Yapabileceğini ummak ile gerçekte yapıp yapamayacağını bilmek arasında FARK vardır.

Büyük besteci Wolfgang Amadeus Mozart ve eşi Avusturya’nın müzik başkenti Viyana’da normal standartların üzerinden bir hayat sürüyorlardı. Wolfgang gündüzleri besteler yapıyor, gece partilere katılıyordu. Kafası mali işlere hiç çalışmıyordu. Bayan Mozart eşinin altın yumurta ürettiğini biliyor, bir yandan onun sağlığından endişe ederken diğer yandan da bu yumurtaları nakite çevirmeye çalışıyordu. Çünkü mail işlerle o ilgilenmek durumundaydı. En azından faturaları Bayan Mozart ödüyordu.

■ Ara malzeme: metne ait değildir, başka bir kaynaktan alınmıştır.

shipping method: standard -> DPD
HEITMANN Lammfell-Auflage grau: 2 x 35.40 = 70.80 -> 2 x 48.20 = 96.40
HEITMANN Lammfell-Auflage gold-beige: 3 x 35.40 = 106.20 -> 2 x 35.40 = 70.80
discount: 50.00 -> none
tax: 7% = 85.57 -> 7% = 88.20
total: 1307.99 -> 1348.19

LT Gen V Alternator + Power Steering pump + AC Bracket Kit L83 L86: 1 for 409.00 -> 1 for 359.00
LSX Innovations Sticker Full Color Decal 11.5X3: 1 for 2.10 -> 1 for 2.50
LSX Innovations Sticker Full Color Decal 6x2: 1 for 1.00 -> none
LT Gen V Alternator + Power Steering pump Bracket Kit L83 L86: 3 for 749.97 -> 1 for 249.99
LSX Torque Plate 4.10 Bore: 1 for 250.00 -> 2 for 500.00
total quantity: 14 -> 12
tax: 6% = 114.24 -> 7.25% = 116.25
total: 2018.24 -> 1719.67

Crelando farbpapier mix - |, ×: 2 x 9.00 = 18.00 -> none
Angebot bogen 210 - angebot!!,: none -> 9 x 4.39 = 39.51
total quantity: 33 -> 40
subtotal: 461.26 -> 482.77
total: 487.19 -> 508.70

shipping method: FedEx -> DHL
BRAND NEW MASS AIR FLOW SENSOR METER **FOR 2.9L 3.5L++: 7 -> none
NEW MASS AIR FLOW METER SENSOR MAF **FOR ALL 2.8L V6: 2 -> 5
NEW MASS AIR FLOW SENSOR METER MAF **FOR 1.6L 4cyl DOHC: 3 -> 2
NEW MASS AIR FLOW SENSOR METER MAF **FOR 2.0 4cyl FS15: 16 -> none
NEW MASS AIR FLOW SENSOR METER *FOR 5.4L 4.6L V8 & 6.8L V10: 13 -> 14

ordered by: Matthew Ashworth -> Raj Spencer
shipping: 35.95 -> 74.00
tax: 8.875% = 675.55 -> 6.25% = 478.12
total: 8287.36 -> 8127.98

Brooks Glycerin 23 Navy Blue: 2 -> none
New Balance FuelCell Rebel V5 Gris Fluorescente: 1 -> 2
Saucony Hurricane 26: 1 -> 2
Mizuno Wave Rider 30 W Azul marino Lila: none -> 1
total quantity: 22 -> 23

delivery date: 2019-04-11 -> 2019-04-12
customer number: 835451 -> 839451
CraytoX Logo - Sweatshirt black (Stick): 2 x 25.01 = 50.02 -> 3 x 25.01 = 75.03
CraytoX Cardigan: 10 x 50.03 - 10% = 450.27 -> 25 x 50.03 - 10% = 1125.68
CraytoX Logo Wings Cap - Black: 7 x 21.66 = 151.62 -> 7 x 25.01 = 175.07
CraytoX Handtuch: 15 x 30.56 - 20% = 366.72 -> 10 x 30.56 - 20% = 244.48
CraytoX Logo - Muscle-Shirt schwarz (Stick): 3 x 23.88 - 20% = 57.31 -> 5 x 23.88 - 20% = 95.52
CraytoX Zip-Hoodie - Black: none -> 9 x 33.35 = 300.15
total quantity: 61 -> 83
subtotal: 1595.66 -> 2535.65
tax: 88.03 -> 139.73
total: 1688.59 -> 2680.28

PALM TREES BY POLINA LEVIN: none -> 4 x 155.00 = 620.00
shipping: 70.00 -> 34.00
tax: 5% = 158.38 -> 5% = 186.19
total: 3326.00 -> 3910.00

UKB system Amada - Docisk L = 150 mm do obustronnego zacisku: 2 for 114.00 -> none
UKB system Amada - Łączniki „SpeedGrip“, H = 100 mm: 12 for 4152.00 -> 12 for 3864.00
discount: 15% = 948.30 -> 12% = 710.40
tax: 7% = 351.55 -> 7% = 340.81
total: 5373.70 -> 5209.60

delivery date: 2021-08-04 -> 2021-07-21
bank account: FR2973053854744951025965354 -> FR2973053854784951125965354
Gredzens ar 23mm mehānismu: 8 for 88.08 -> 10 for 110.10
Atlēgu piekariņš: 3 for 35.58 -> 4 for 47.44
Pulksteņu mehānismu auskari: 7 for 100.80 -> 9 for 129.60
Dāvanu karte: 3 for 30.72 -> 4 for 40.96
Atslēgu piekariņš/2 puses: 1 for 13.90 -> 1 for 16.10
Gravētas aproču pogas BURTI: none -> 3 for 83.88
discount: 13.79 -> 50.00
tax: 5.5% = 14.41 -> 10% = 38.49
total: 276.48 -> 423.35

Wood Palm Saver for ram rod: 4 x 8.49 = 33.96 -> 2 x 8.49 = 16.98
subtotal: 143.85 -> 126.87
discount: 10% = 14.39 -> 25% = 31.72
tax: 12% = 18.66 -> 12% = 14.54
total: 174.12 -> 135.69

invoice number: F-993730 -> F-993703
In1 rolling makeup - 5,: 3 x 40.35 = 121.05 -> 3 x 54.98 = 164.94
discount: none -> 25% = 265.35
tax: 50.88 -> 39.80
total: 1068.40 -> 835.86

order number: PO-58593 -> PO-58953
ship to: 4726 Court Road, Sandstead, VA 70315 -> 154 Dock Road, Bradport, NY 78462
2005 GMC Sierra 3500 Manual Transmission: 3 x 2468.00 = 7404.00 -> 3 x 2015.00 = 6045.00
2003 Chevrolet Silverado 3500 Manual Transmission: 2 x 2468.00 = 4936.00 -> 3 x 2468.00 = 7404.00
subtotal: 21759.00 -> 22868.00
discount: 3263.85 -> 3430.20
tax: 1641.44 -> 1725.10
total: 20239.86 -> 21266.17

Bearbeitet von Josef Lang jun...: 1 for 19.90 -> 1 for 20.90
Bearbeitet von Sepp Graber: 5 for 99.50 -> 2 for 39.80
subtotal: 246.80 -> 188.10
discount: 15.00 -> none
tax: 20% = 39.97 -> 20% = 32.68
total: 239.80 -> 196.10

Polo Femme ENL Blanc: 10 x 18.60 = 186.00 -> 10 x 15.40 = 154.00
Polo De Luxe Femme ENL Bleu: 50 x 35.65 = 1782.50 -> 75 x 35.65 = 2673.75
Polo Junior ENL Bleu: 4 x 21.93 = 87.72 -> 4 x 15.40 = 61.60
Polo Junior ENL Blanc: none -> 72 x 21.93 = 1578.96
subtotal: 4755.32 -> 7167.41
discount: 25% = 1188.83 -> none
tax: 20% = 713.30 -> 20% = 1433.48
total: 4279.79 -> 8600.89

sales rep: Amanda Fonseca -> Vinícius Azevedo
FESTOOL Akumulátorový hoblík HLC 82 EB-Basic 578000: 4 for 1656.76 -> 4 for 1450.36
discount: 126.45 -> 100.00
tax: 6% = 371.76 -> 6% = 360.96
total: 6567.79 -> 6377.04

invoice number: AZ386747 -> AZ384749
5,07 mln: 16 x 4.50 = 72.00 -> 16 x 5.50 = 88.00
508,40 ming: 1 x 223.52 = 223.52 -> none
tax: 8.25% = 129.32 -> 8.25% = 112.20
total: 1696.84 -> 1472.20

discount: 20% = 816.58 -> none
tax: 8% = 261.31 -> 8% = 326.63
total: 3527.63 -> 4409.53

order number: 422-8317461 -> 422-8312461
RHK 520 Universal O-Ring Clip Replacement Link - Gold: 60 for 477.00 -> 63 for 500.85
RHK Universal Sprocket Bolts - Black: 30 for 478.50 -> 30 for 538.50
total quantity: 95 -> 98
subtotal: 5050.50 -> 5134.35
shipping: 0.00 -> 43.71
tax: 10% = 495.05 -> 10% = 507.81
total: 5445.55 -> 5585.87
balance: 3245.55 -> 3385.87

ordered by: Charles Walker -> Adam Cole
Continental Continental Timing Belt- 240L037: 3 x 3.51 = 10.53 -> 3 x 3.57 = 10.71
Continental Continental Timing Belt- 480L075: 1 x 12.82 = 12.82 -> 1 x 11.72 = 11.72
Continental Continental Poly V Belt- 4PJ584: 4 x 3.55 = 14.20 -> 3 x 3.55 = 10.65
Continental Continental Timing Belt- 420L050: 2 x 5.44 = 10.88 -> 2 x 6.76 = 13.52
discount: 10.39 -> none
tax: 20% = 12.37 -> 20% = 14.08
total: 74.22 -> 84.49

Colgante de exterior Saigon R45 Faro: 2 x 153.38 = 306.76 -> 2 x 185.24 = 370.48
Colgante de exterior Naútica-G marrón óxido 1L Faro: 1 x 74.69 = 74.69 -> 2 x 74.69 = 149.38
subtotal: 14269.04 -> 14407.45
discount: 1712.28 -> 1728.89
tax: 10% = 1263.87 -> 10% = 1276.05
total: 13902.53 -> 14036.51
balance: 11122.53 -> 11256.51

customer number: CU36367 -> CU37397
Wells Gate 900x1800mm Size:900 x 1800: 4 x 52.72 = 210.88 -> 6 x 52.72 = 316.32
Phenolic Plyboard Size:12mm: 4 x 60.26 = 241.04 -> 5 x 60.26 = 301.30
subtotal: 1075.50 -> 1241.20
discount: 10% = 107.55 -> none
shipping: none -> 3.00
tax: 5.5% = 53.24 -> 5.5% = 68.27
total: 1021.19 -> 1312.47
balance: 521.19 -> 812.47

Amadeus isimli film, Bayan Mozart’ın mail sıkıntıları azaltmak için nasıl plan yaptığını anlatır. Kocasının el yazmsı müsveddelerini saray bestecisi ve İmparator’un gözdesi Antonio Salieri’ye götürecek ve Mozart’a iş vermesi için imparatoru etkileyerek ona yardımcı olmasını isteyecekti. Wolfgang kendi adına böyle bir talepte asla bulunmazdı. O, sarayın dehasına boyun eğmesini bekliyordu.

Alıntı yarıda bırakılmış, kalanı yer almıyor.